[Nix-dev] Re: [Nix-commits] SVN commit: nix - 17661 - raskin - in nixpkgs/trunk/pkgs: development/libraries/avahi development/libraries/consolekit development/libraries/gstreamer development/libraries/gstreamer/gst-ffmpeg development/libraries/gstreamer/gst-pl

Tue Oct 6 16:05:32 CEST 2009

Hi list,

If you don't have time jump to the last headline:
  "How could a playground look like?"

I feel that we're missing kind of playground as well.
Proposing patches which are accepted or reverted by list is natural but
may cause a bad feeling for a short time.

It's also natural that some bugs are found later on.

For example it happened to me:
In rev 17316 I added a patch making it possible to pass a directory
telling alsa where to find plugins so that sound can be routed to jackd
or pulseaudio. 2 days later I noticed that I had to add the same patch
for mixer controls as well because when adding those special items into
.asoundrc alsamixer will fail. I didn't commit yet because this would
have caused all dependencies on alsa to be rebuild again. I didn't
commit yet because probably nobody but me is using it right now?

It was important to me to commit the patch to show others that I did
somework.

Another typical example is:

  commit rev 17638 : added sitecopy
  commit rev 17639 : ssl support for sitecopy (kind fix of previous commit)
  commit rev 17640 : openssl support or sitecopy (kind fix of previous commit)

So for each topic there is kind of a evaluation period

added (very likely to change) -> becoming stable -> stable (very unlikely to change) 

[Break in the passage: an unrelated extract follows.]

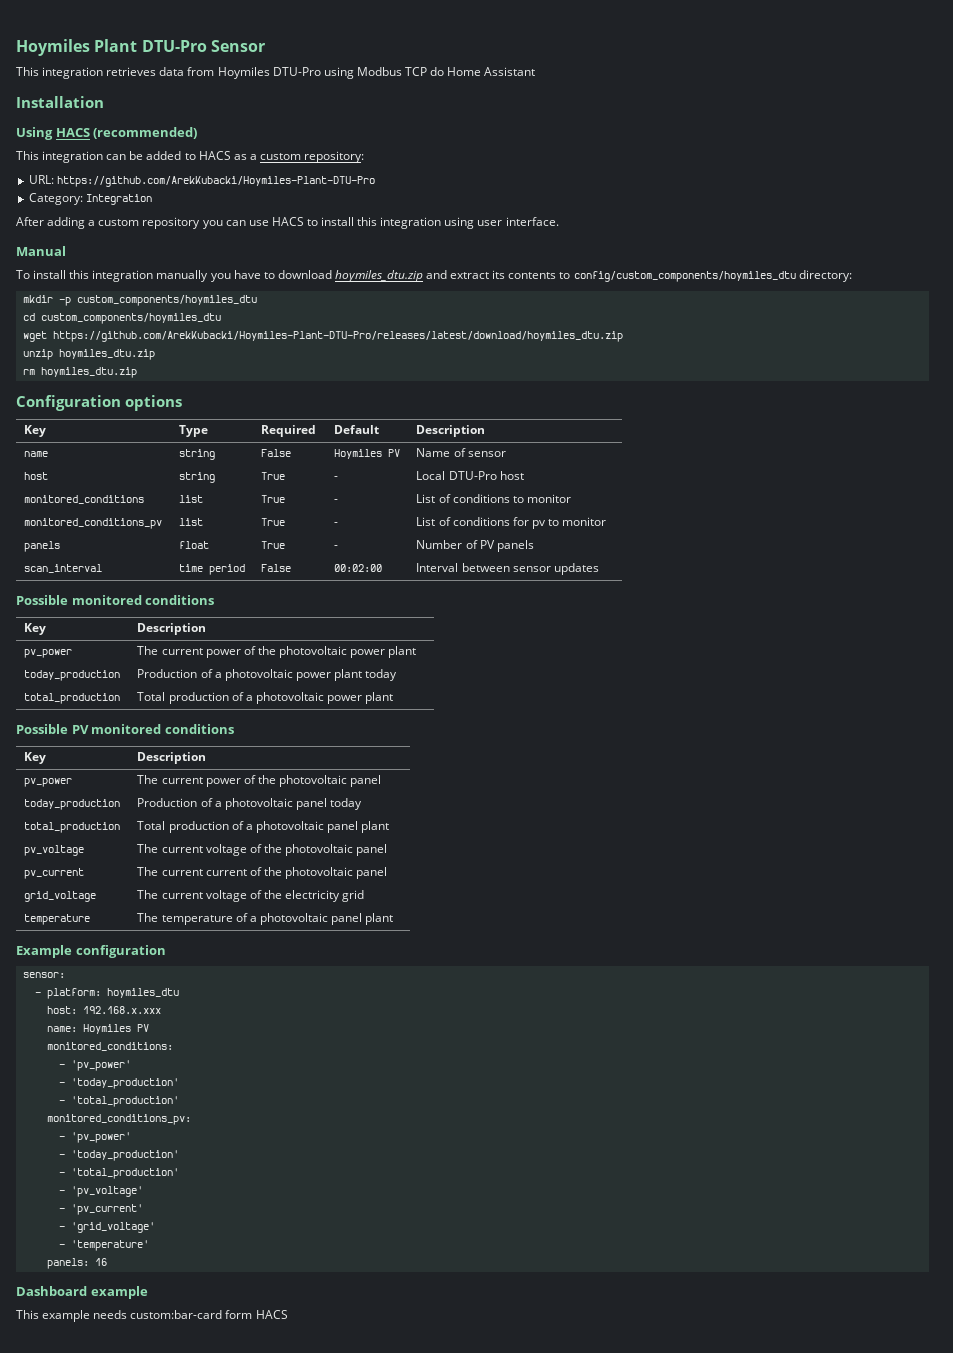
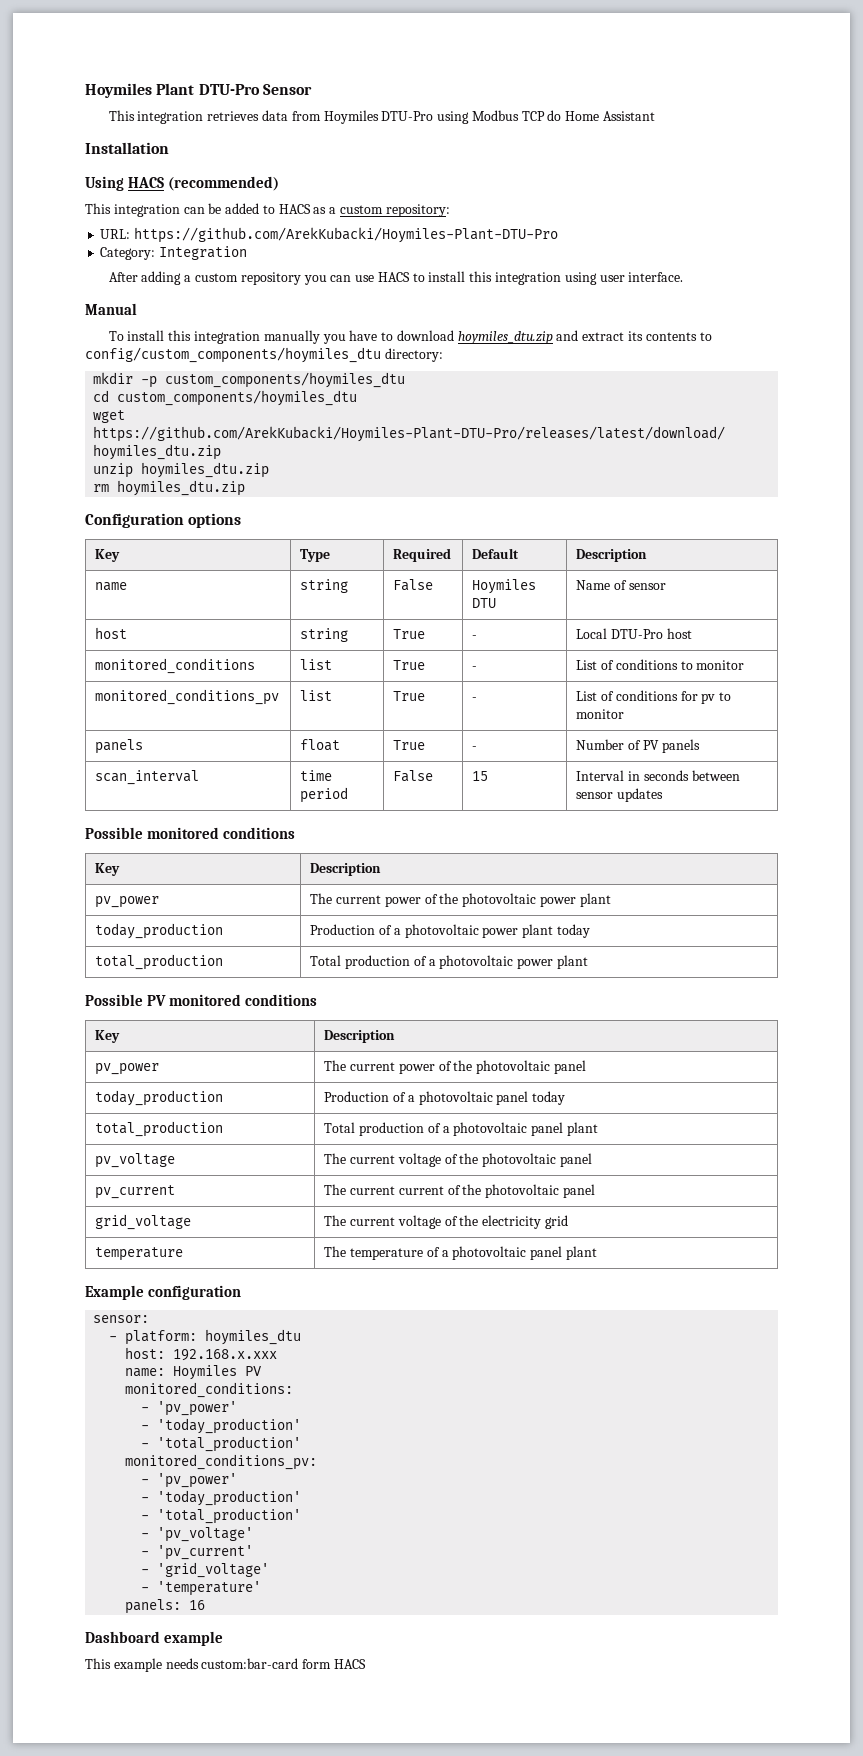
[388,449,401,457] PV -> [472,598,497,608] DTU
[334,564,383,572] 00:02:00 -> [472,771,489,781] 15
(459, 567) none -> [628,770,689,781] in seconds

It's very important that we all know about the first step. This way we
work won't be done twice and if there are some conflicts we are aware of
them and can take action by communication (That's what Eelco Dolstra did
telling I should hold on). The first point is very important.  I met a
man on irc telling me he dislikes git because stacking commits and
pushing them all at once can make the work of teams obsolete. However he
worked in an office on systems where more than 100 commits are submitted
each day.

So no matter what happens I think we want

- a playground to show others recent work is is suitable to distribute
  proposals so that they can be discussed. After some discussion and bug
  fixing things can be merged upstream.
  Right now this takes place locally. Eg Michael Raskin said that his
  patch was the result of heavy testing and bugfixing.
  Because traffic is not that high this works in almost all cases for
  nix* repositories very well because things do change slowly in
  general.

- Some kind of more stable cleaned upstream path to follow.
  As Eelco Dolstra said that nixos descriptions is visible to the users
  history is as well. Maybe that's less important but still. Having 
  a clean history can make things such as git bisecting some trouble
  easier. We also want less commits because this means less effort to
  keep up to date.

For nixpkgs things get even more  complicated because some updates do
cause a lot of trouble to others. Eg when much rebuilding has to take
place. If you have slower machine this is very likely to take up to 24h
or more if you want to build OpenOffice, X, kde and whatnot.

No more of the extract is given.